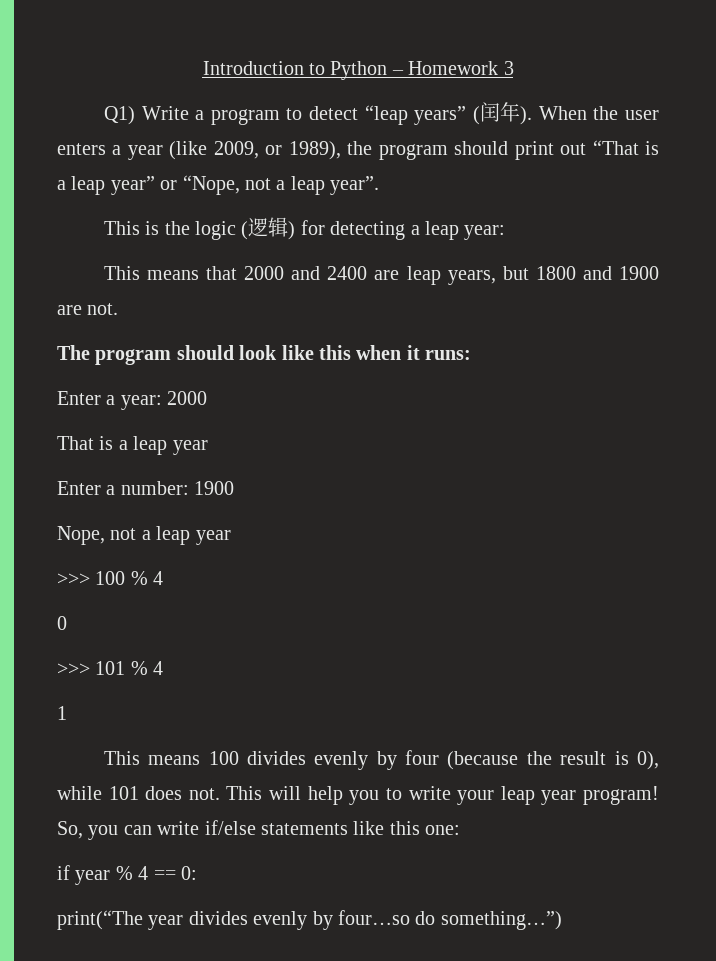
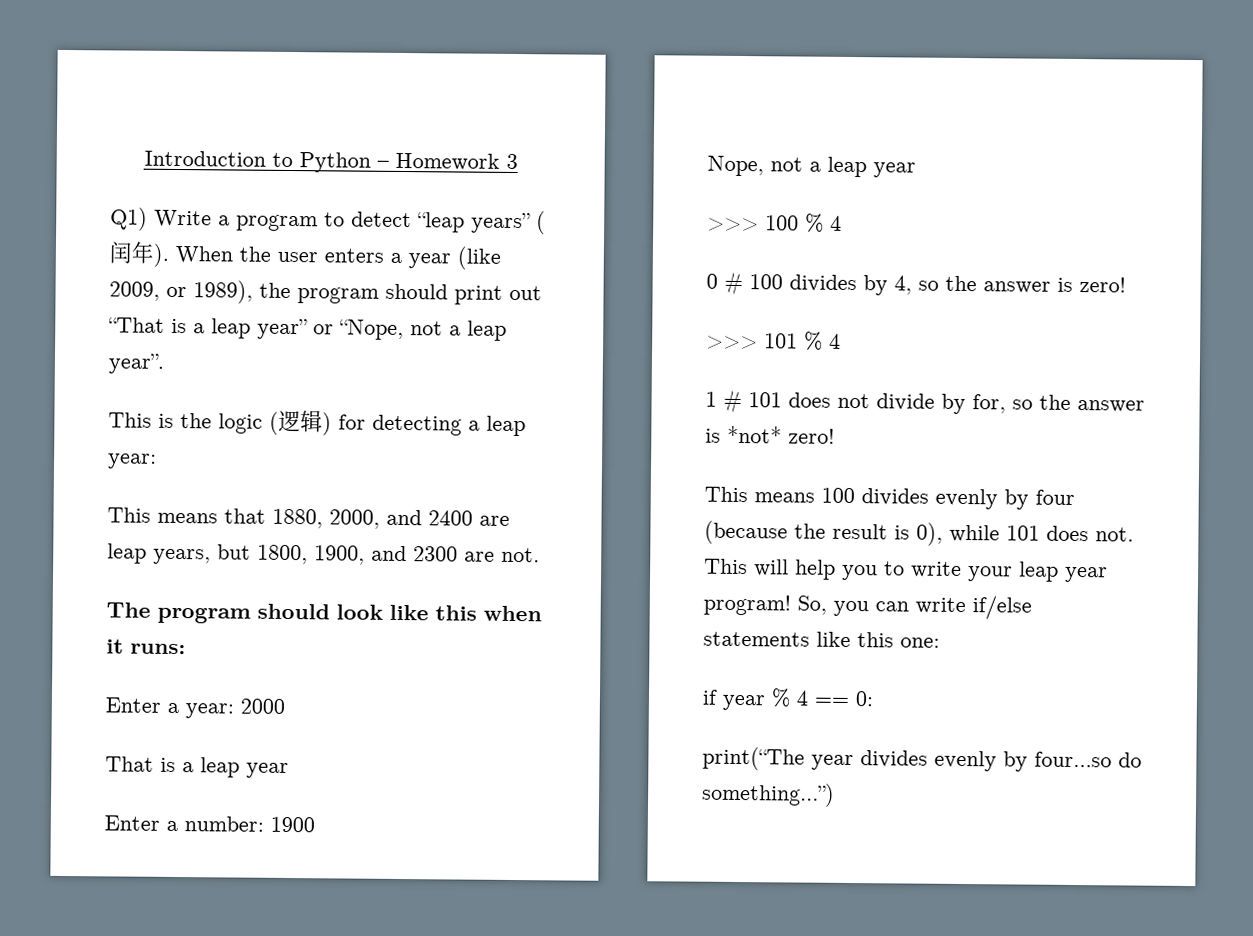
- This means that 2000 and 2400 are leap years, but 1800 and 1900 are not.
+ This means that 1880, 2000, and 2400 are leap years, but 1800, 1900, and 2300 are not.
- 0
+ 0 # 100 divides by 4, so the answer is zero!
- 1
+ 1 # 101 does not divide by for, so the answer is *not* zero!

◆ ◆ ◆ ◆ ◆

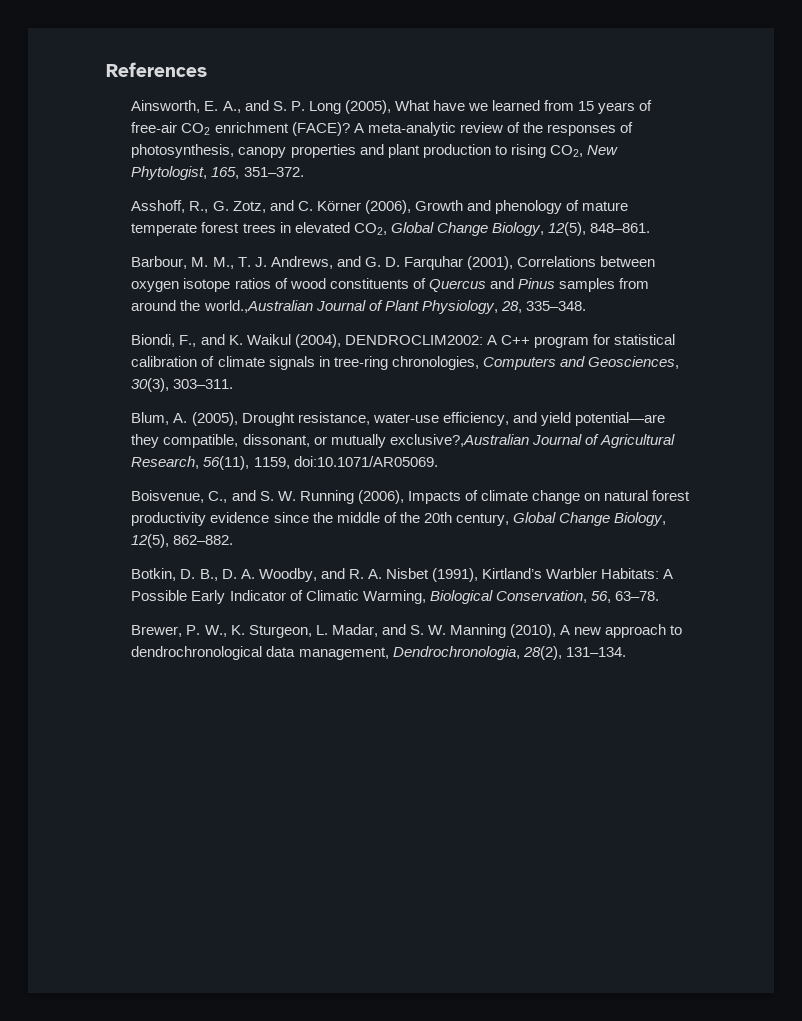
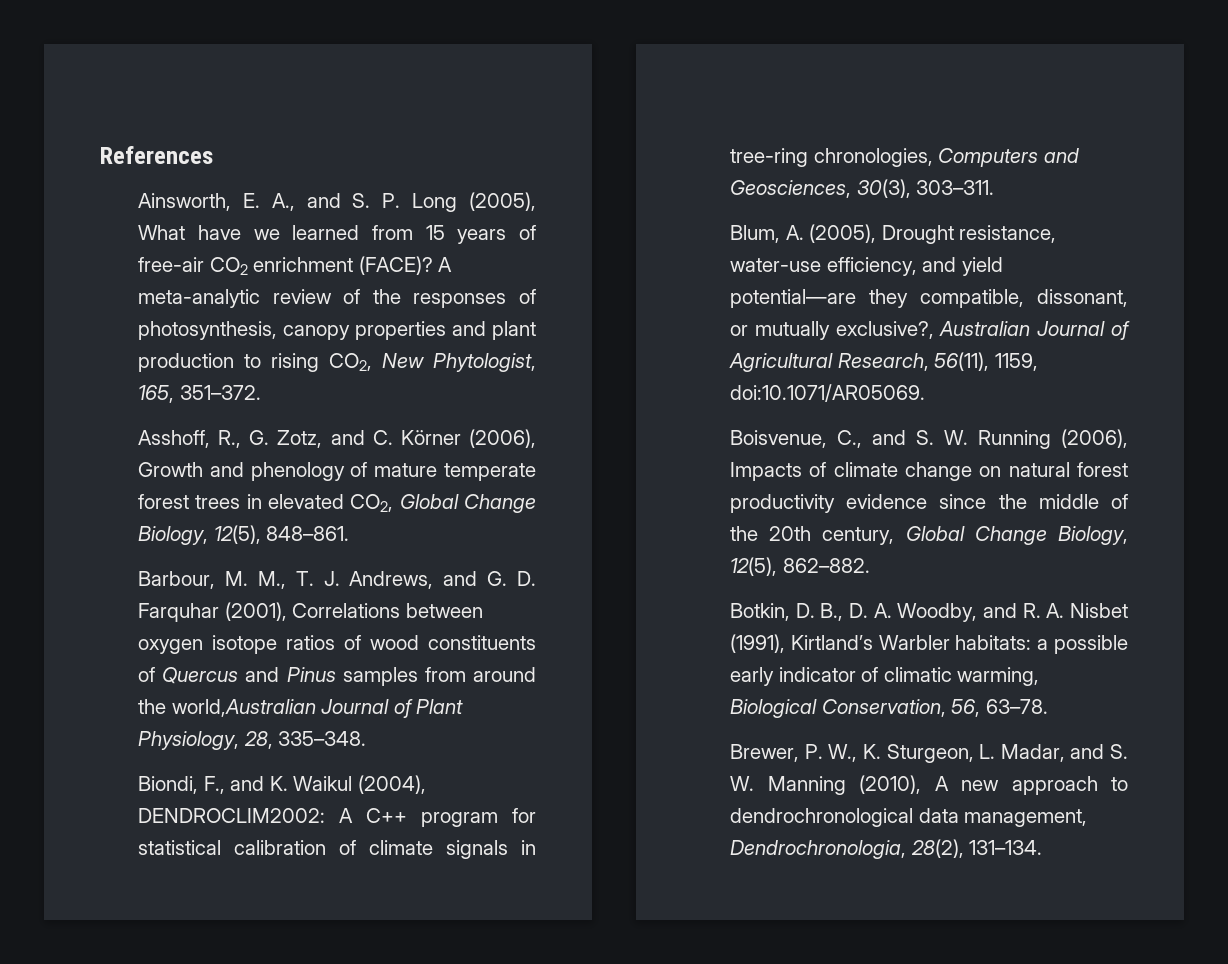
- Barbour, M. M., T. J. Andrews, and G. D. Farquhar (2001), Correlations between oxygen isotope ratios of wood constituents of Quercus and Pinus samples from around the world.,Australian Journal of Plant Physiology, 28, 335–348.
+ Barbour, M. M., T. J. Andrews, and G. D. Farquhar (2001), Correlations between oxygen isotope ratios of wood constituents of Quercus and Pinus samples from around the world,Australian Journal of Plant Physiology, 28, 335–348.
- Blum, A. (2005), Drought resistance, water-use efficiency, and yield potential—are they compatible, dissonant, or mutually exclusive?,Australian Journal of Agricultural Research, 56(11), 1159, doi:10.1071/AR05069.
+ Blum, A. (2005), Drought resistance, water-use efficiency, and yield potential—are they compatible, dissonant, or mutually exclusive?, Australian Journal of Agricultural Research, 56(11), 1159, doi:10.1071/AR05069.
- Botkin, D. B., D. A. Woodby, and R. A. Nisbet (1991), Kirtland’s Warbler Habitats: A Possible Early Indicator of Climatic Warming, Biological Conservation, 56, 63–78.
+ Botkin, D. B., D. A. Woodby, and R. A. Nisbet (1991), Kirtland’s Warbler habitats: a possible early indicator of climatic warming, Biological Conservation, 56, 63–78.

◆ ◆ ◆ ◆ ◆

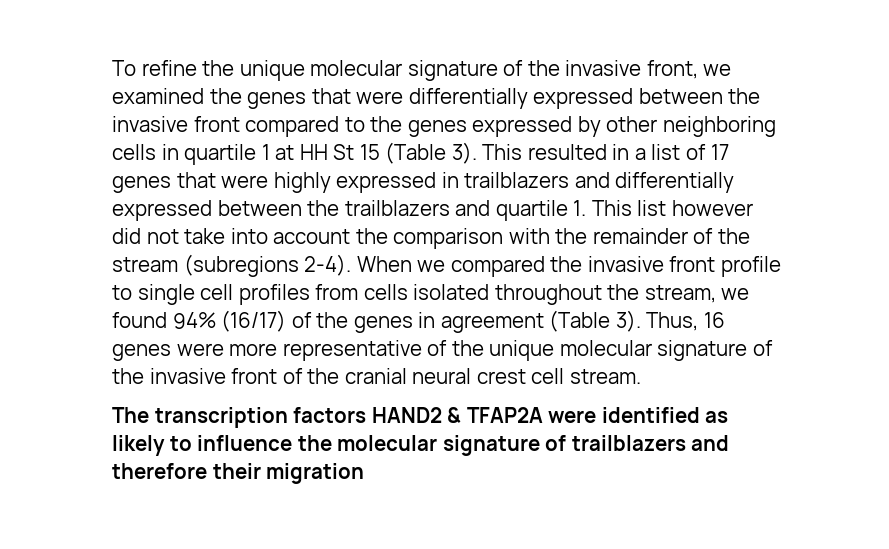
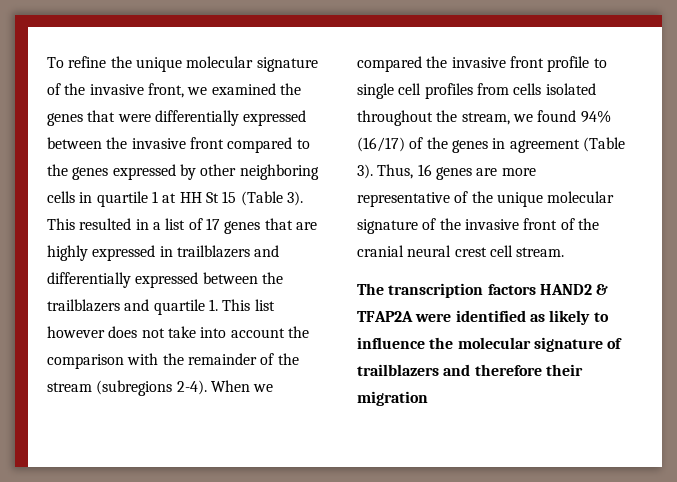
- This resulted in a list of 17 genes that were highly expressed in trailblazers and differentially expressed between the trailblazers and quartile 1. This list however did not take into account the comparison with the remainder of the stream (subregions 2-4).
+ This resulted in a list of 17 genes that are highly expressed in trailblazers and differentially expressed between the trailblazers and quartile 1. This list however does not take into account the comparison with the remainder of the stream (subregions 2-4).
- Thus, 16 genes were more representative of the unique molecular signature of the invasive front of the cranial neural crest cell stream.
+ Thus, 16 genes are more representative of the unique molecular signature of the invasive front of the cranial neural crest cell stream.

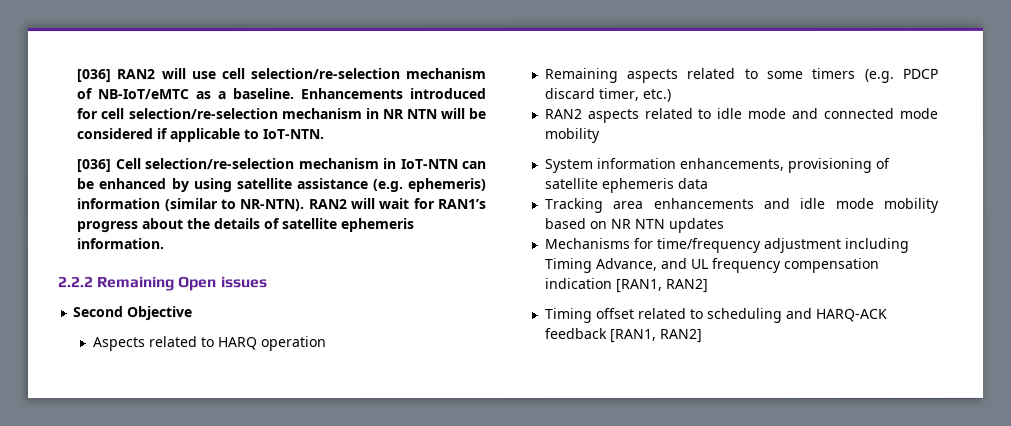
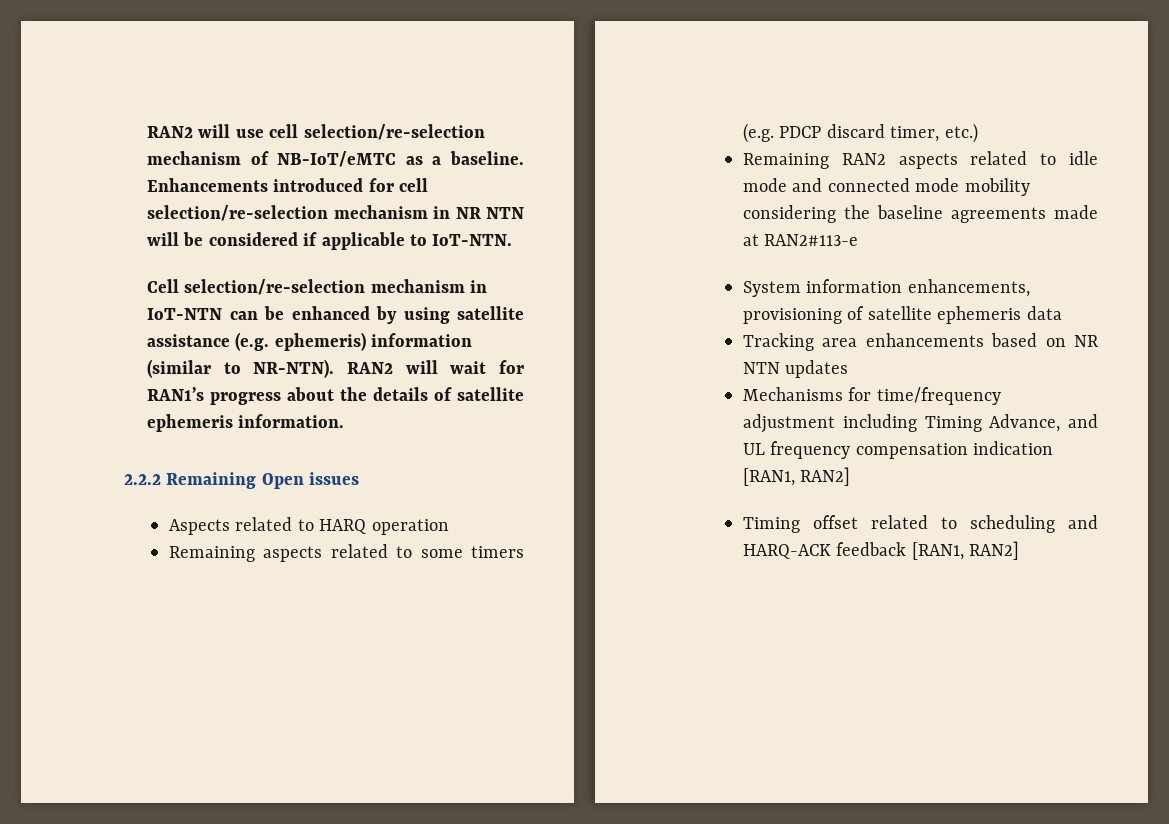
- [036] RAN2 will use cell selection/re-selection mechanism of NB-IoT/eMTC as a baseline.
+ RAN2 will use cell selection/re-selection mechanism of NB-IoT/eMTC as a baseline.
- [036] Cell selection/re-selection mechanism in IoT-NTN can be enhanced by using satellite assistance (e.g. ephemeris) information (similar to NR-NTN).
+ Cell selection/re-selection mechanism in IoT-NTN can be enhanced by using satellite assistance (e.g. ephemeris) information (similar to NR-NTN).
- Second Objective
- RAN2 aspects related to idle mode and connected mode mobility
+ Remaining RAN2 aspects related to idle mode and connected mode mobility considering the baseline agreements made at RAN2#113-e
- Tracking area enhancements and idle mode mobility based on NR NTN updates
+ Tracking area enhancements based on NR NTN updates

◆ ◆ ◆ ◆ ◆

▶ Exercise objective
Looking back over the data above, restate word for word the lines that begin at the line with "- This means" and end at the line with "is *not* zero!", inclusive.

▶ Exercise response
- This means that 2000 and 2400 are leap years, but 1800 and 1900 are not.
+ This means that 1880, 2000, and 2400 are leap years, but 1800, 1900, and 2300 are not.
- 0
+ 0 # 100 divides by 4, so the answer is zero!
- 1
+ 1 # 101 does not divide by for, so the answer is *not* zero!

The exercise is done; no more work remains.